La empresa médica encargada de controlar las ausencias no te justificaba un día por enfermedad ni que te estuvieras muriendo. En mi condición de delegado, no recuerdo por que los pedidos para ver al médico los tenía que autorizar el Jefe de Personal. Un viernes a última hora me apersoné al mismo y le pedí un pase para ver al médico porque no me sentía bien. A esas alturas, como no causaba molestias nuestras relaciones eran hasta cordiales, y me dió el pase sin chistar. Salí rajando a la empresa médica que, casualmente quedaba a un par de cuadras de mi casa. Entré, presenté el pedido para ver a un médico y me indicaron un consultorio. Habrán pasado dos o tres minutos, cuando me llama el médico y al abrir la puerta me dijo sin siquiera saludarme; ¿cuántos días querés?. De personal habían llamado por teléfono avisando que iba un delegado. Ceo que fue la única vez, y la última que usé las prerrogativas que me confería la “chapa”. Dame una semana por lo menos le contesté. Hizo el comprobante y oficialmente estaba con licencia por “enfermedad” durante siete días.

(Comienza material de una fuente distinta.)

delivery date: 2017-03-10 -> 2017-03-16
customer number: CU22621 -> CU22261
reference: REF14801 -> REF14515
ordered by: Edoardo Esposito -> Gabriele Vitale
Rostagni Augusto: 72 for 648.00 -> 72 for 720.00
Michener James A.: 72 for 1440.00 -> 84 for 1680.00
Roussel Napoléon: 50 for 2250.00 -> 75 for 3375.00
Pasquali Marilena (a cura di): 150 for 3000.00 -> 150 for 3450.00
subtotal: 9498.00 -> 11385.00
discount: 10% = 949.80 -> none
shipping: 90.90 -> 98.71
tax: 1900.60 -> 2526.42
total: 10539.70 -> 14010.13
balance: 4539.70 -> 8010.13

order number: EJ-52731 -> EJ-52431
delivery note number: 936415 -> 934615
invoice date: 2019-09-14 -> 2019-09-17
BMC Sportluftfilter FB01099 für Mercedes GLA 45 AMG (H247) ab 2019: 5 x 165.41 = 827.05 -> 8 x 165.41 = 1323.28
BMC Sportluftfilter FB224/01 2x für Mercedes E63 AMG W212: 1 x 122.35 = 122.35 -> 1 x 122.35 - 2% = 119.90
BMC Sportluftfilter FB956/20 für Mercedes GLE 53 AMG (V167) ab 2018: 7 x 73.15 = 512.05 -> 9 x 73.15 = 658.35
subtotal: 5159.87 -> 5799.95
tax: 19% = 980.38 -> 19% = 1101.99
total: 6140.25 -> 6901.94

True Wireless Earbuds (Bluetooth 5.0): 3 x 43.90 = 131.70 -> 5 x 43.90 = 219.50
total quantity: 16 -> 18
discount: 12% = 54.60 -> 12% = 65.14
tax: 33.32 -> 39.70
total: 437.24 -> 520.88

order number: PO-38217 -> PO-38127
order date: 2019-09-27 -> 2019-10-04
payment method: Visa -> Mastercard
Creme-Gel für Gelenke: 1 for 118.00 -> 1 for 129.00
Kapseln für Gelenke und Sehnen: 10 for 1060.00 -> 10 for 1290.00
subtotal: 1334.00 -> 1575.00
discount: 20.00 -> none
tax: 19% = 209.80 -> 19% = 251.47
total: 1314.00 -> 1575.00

Todavía soplaban buenos vientos en Argentina. Había pleno empleo y uno se podía dar el lujo de elegir donde trabajar y en que condiciones. Sólo tardé un par de días en conseguir un excelente trabajo y no lo pensé dos veces. Mandé un telegrama de renuncia a la empresa, lo cual automáticamente dejaba sin efecto mi función de delegado y las posibles persecuciones que pudieran haber terminado trágicamente.
Había hecho un curso intensivo de sindicalismo “a la argentina”. Había aprendido casi todo lo que había que saber sobre Perón y el peronismo. Había aprendido en muy poco tiempo como era la Argentina en general. Y había salido vivo y sin un rasguño. Para quien conoce estos temas no fue poca cosa. Habían pasado casi cinco años de exilio, y ya sabía lo suficiente del terreno que pisaría los próximo 35 años. Comenzaba una nueva etapa con un bagaje de experiencia que a otros no les alcanza la vida para obtener. Salía con una inmensa derrota táctica, pero después aprendí que esa derrota táctica era en realidad una victoria estratégica.